- PROBLEM STATEMENT:
From the data that follows, set down exactly the lines from the one with "none -> <div>See" through the one with "text: Scale ->", counting both. Pictures stay out.

- DATA EXCERPTS:
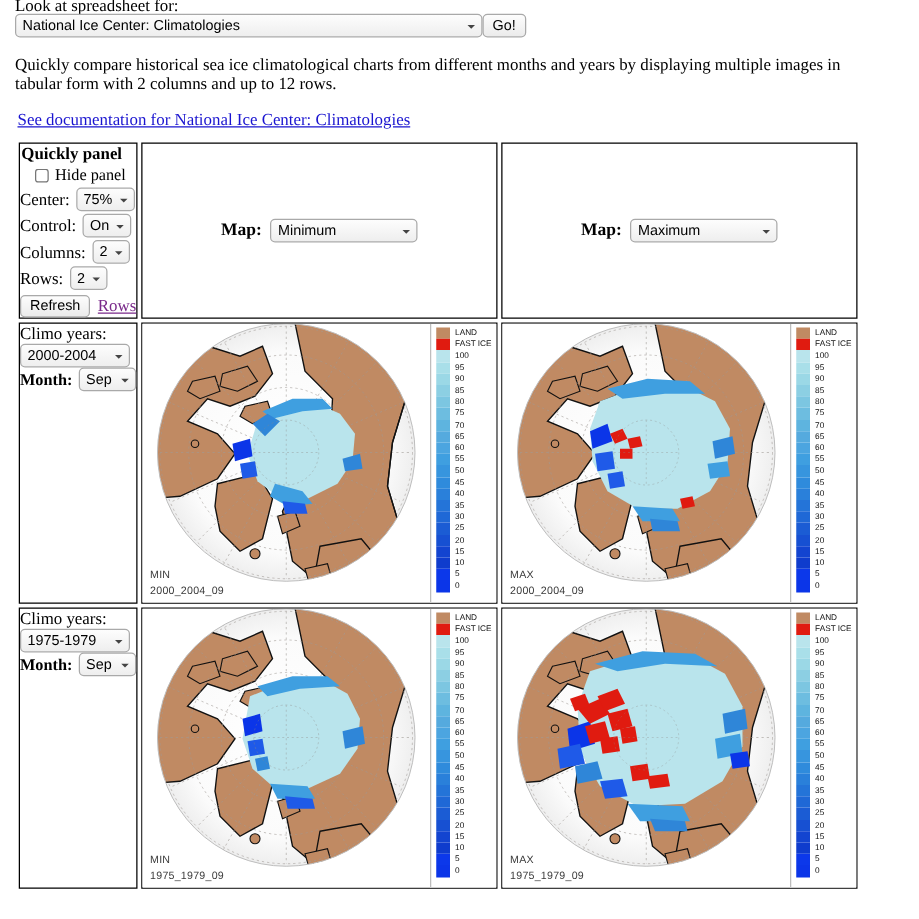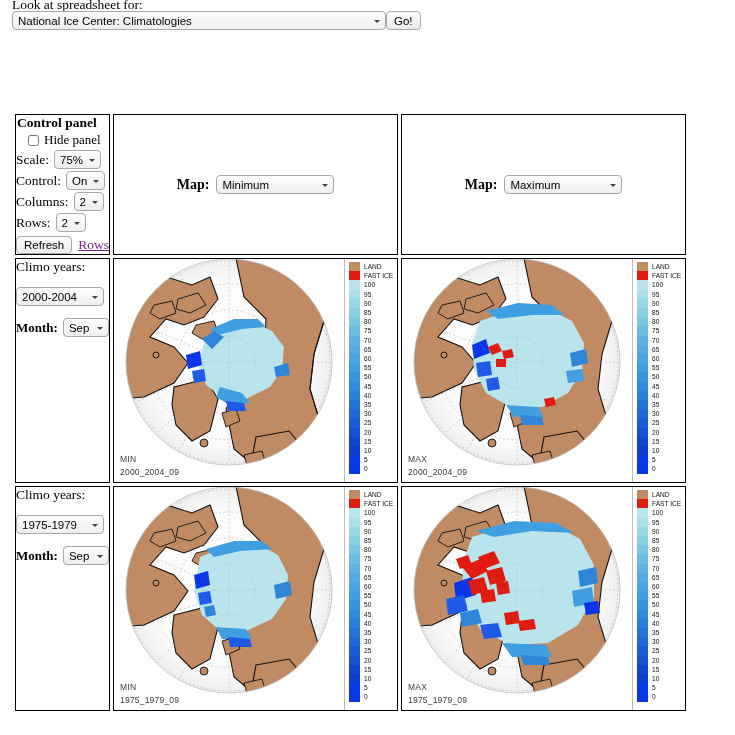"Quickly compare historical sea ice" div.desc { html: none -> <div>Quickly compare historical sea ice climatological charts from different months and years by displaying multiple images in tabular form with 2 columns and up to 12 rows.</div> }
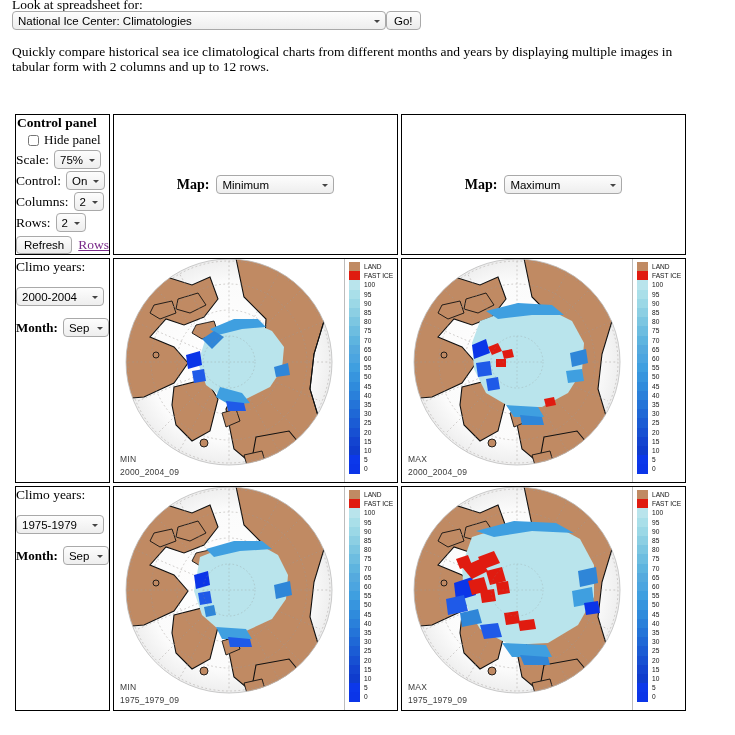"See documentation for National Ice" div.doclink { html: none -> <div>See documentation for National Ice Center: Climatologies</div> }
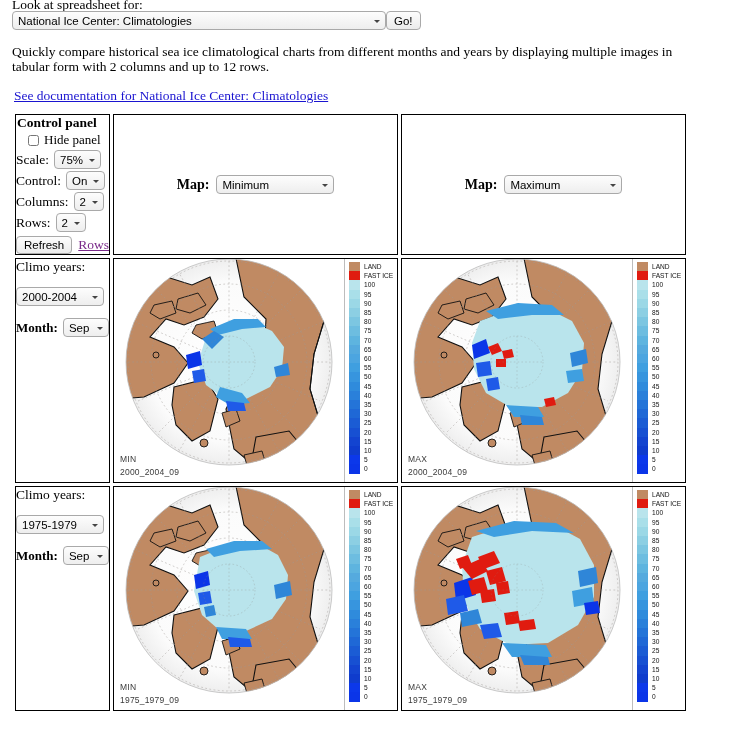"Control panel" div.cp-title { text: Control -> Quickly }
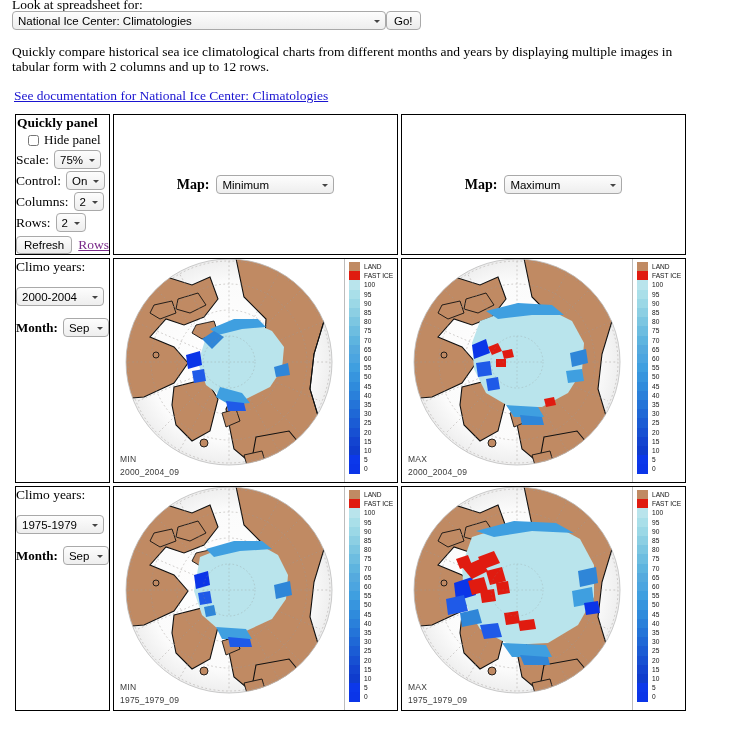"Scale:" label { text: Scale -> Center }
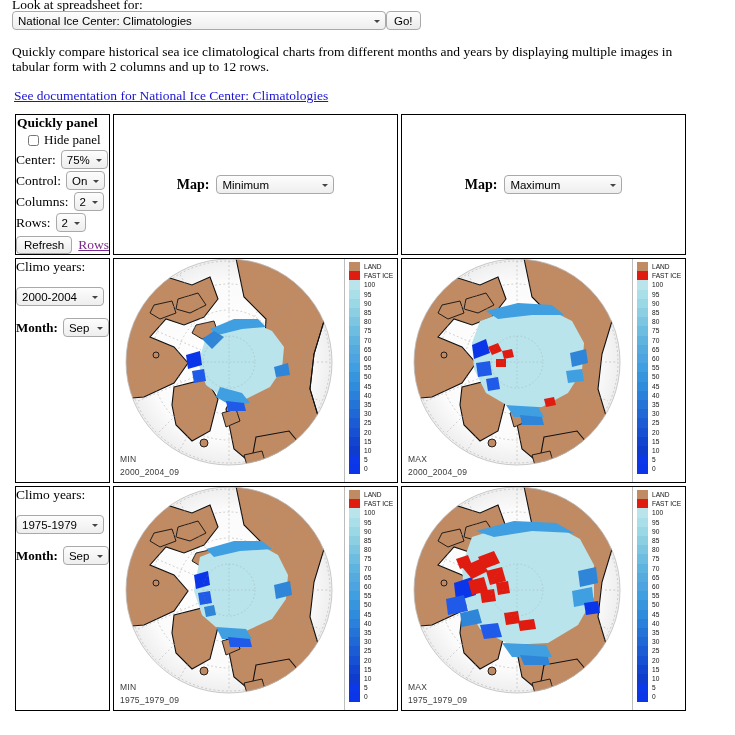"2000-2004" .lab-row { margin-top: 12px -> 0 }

* * *

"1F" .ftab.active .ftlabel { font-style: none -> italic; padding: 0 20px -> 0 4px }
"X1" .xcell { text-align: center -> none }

- REPLY:
"See documentation for National Ice" div.doclink { html: none -> <div>See documentation for National Ice Center: Climatologies</div> }
"Control panel" div.cp-title { text: Control -> Quickly }
"Scale:" label { text: Scale -> Center }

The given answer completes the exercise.